A separate letter on the Clean Heat Standard was sent to the Energy and Technology Committee by Rachel Smolker, a PhD biologist, codirector of the UK-based non-profit Biofuelwatch, and a resident of Hinesburg, VT. Dr. Smolker pointed out that the incentives for using biofuels for heat will most likely result in increased use of biodiesel blended into fossil heating oil. That is a problem, she says, because the vast majority of biodiesel is produced from vegetable oils, and Vermont won’t be able to produce nearly enough to meet the overall demand for heating fuel. That means the oil-based biofuels would need to be imported into Vermont.

Dr. Smolker points out that globally the demand for biofuels is resulting in more land being put into production of crops such as soy and palm, which has been “identified as the leading cause of deforestation, biodiversity loss, and human rights abuses globally.” Even when palm oil-based biofuels are explicitly excluded from a biofuel program, such as the one that would be established by the Clean Heat Standard, the diversion of other vegetable oils into biofuels drives increased palm oil production. Dr. Smolker noted a study commissioned by the European Union that concluded that biofuels made from palm oil are three to five times worse for the climate than the biofuels they offset.

The Energy and Technology Committee addressed these concerns by adding a requirement for a Technical Advisory Group to be appointed by the Public Utility Commission and charged with “establishing and revising the lifecycle carbon dioxide equivalent (CO2e) emissions accounting methodology” for biofuels.

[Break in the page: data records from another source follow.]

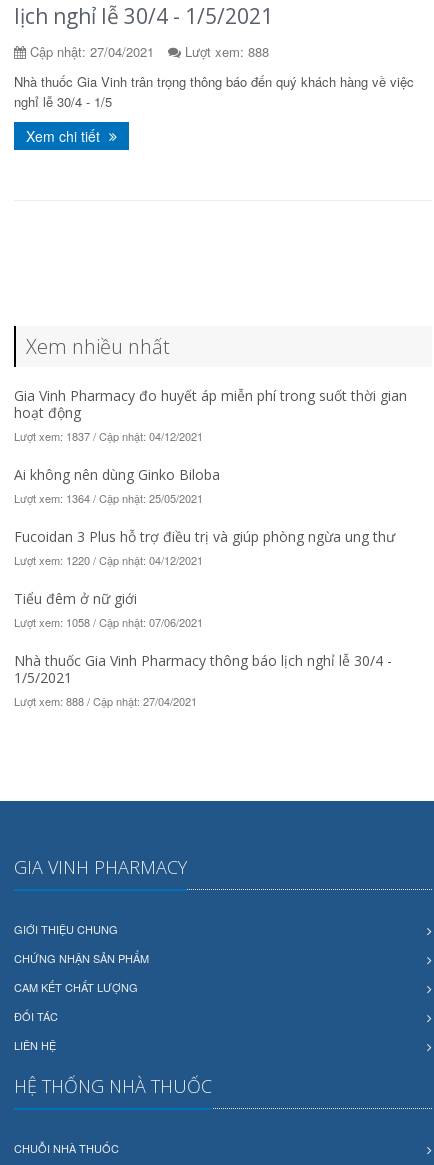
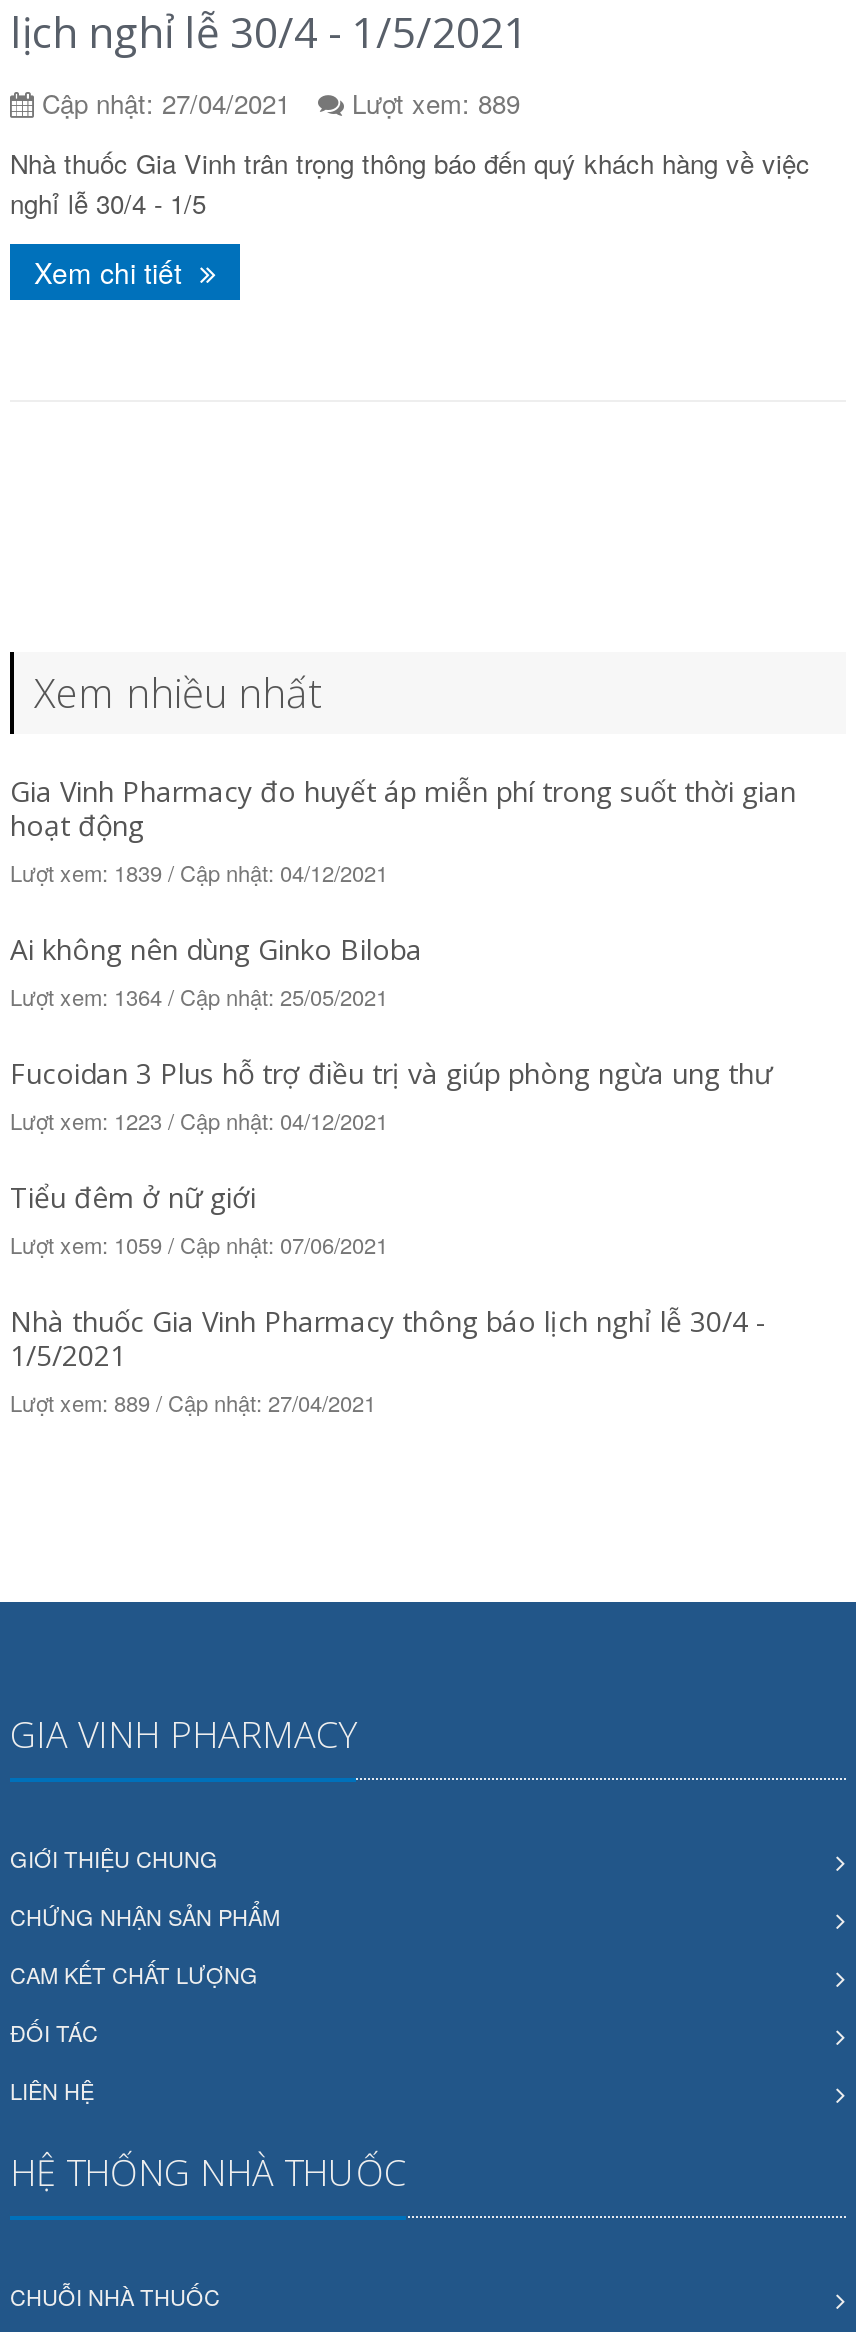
- Cập nhật: 27/04/2021 Lượt xem: 888
+ Cập nhật: 27/04/2021 Lượt xem: 889

- Lượt xem: 1837 / Cập nhật: 04/12/2021
+ Lượt xem: 1839 / Cập nhật: 04/12/2021

- Lượt xem: 1220 / Cập nhật: 04/12/2021
+ Lượt xem: 1223 / Cập nhật: 04/12/2021

- Lượt xem: 1058 / Cập nhật: 07/06/2021
+ Lượt xem: 1059 / Cập nhật: 07/06/2021

- Lượt xem: 888 / Cập nhật: 27/04/2021
+ Lượt xem: 889 / Cập nhật: 27/04/2021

When the legislature returns to session next Tuesday, the Clean Heat Standard bill will be taken up by the House Appropriations Committee (because the bill allocates $600,000 for increased administrative payroll, and other expenses “including marketing and public outreach.”) The bill must win approval from the full house by March 18 for it to advance to the Senate, where it will go to either the Natural Resources and Energy or the Finance Committee. Thetford’s Senator Mark MacDonald sits on both of those committees.

Editor's note: Stuart Blood, the author of this article, was a contributor to the letters to the Energy and Technology Committee.